Please copy each line of the data that includes the string "controller".

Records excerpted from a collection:
------------

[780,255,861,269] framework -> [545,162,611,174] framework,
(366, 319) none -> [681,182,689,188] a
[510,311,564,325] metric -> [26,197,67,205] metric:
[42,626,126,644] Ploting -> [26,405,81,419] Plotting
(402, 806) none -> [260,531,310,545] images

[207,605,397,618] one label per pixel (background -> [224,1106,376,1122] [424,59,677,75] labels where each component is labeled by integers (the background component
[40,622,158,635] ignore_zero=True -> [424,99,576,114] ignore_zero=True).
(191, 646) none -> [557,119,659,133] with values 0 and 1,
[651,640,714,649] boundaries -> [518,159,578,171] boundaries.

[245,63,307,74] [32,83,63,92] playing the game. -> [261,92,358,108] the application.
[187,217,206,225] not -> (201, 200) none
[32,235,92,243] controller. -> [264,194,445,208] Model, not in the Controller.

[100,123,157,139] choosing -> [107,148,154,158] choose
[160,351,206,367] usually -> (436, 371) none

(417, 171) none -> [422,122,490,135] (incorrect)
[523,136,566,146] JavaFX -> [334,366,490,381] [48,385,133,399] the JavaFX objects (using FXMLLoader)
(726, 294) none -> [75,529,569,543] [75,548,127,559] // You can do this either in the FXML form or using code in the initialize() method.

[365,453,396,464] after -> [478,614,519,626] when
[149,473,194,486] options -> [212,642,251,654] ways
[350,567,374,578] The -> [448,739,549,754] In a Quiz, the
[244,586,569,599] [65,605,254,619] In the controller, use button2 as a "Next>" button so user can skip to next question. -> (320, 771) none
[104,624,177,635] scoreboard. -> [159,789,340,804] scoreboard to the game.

------------

Task output:
[32,235,92,243] controller. -> [264,194,445,208] Model, not in the Controller.
[244,586,569,599] [65,605,254,619] In the controller, use button2 as a "Next>" button so user can skip to next question. -> (320, 771) none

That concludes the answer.